What Happens to the Momentum Operator as Planck's Constant Approaches Zero?

[the_pulp]

I have a doubt making a little of thinking of basic notions of QM and I think that the answer should be very simple but I can't make up my mind. So, here I go:
I usually hear that when we want to go from to Quantum Mechanics to Classical Mechanics, one have to make h go to 0 and then the magic happens. However, when I think of the momentum operator:
p=i*h*nabla

when we make h go to 0, p goes to 0. What does "p operator equal to zero" means?

 

[Jano L.]

Hello the_pulp,

the question how and whether wave mechanics reduces to classical mechanics is very interesting indeed.

The reason why your example doesn't work is that the momentum operator is not momentum "quantity". The operator is just an additional mathematical concept that has no use in classical mechanics.

When this operator acts on the wave function of free particle $e^{i\frac{p_x x}{\hbar}}$, it gives the same function multiplied by $p_x$, which we interpret as momentum quantity, and this need not go to zero with h -> 0.

More generally, the statement of reduction of wave mechanics into classical mechanics is usually understood in following sense:

By means of substitution $\psi = e^{iS/\hbar}$, Schroedinger's equation can be written as

$$-\partial_t S = \frac{-i\hbar}{2m} \Delta S + \frac{(\nabla S)^2}{2m} + V.$$

When h - > 0, the term with the imaginary unit and h goes to zero and the equation approaches the Hamilton-Jacobi equation for the action $S$ from classical mechanics.

 

[The_Duck]

I have a doubt making a little of thinking of basic notions of QM and I think that the answer should be very simple but I can't make up my mind. So, here I go:
I usually hear that when we want to go from to Quantum Mechanics to Classical Mechanics, one have to make h go to 0 and then the magic happens.
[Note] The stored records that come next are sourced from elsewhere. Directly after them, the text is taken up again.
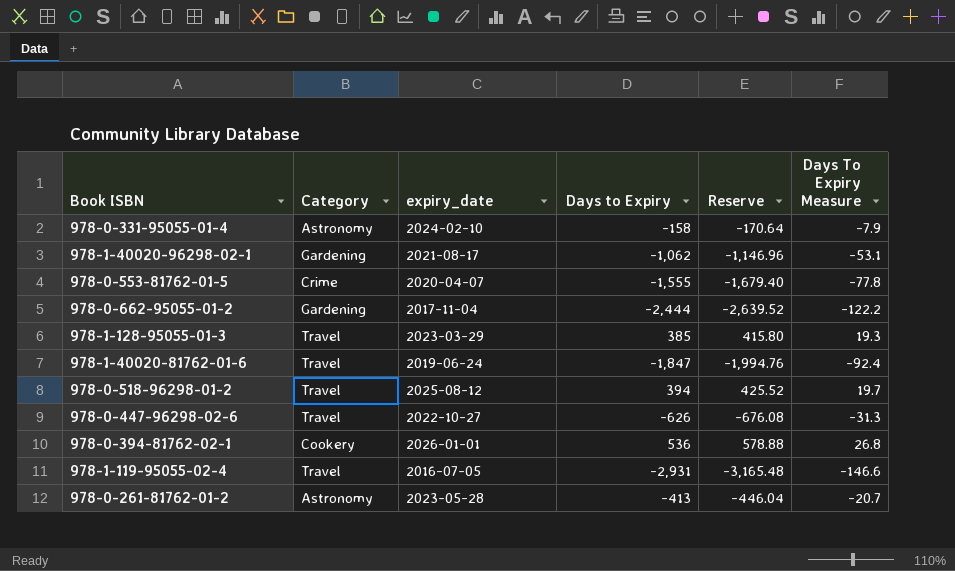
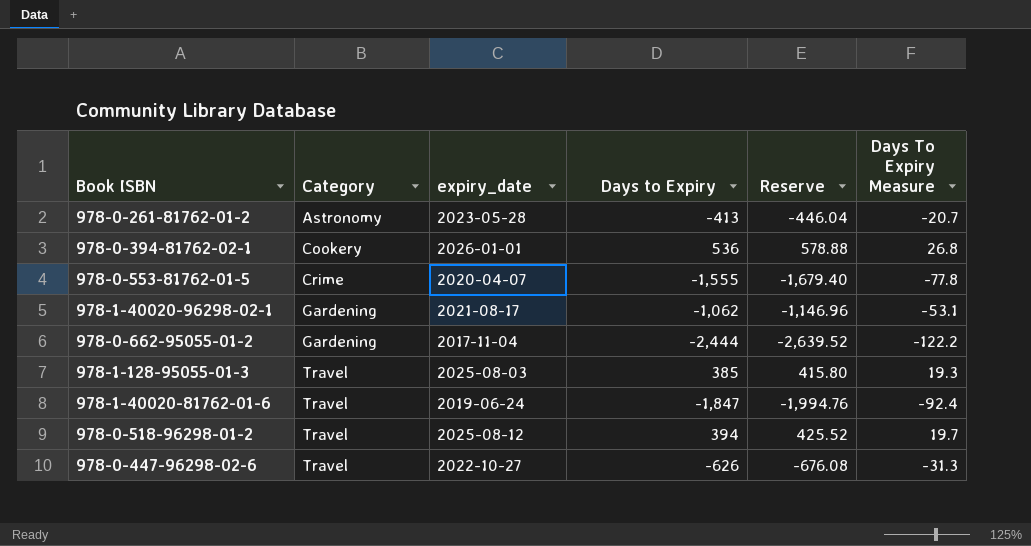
row order: none -> Category ascending
row 978-0-331-95055-01-4: Astronomy | 2024-02-10 | -158 | -170.64 | -7.9 -> none
row 978-1-119-95055-02-4: Travel | 2016-07-05 | -2,931 | -3,165.48 | -146.6 -> none
978-1-128-95055-01-3 | expiry_date: 2023-03-29 -> 2025-08-03

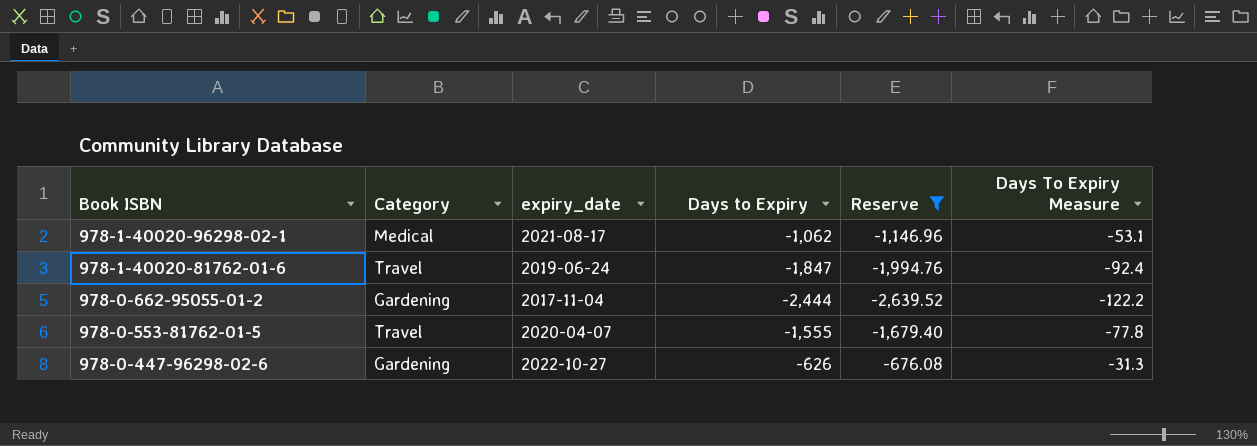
filter: none -> Reserve <= -676.08
row order: Category ascending -> Book ISBN descending
978-1-40020-96298-02-1 | Category: Gardening -> Medical
978-0-553-81762-01-5 | Category: Crime -> Travel
978-0-447-96298-02-6 | Category: Travel -> Gardening

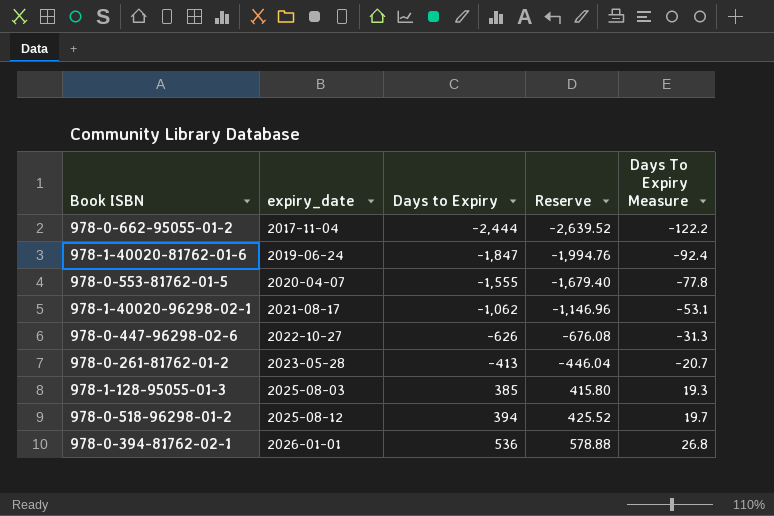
filter: Reserve <= -676.08 -> none
row order: Book ISBN descending -> expiry_date ascending
column Category | position: 2 -> none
However, when I think of the momentum operator:
p=i*h*nabla

when we make h go to 0, p goes to 0. What does "p operator equal to zero" means?

Note that taking the limit as h goes to zero is not the same as setting h to zero in all equations. We should look at what changes when we make the value of h smaller, and extrapolate these changes to their limit as h goes to zero. What we find is that if we make h smaller, things get "more classical."

We can look at what happens to the momentum operator as h gets smaller. Suppose h is very small. Then for a particle to have a reasonably large momentum it must have an extremely short wavelength. As we make h smaller, the wavelength of a particle with a given momentum becomes smaller, because this wavelength is given by h/p. Then for instance wave interference effects, which happen in regions whose size is comparable to one wavelength, become confined to very small regions. If we make h small enough that the momentum we care about corresponds to an extremely tiny length that is way below anything we can detect, then we no longer observe interference effects and recover classical mechanics.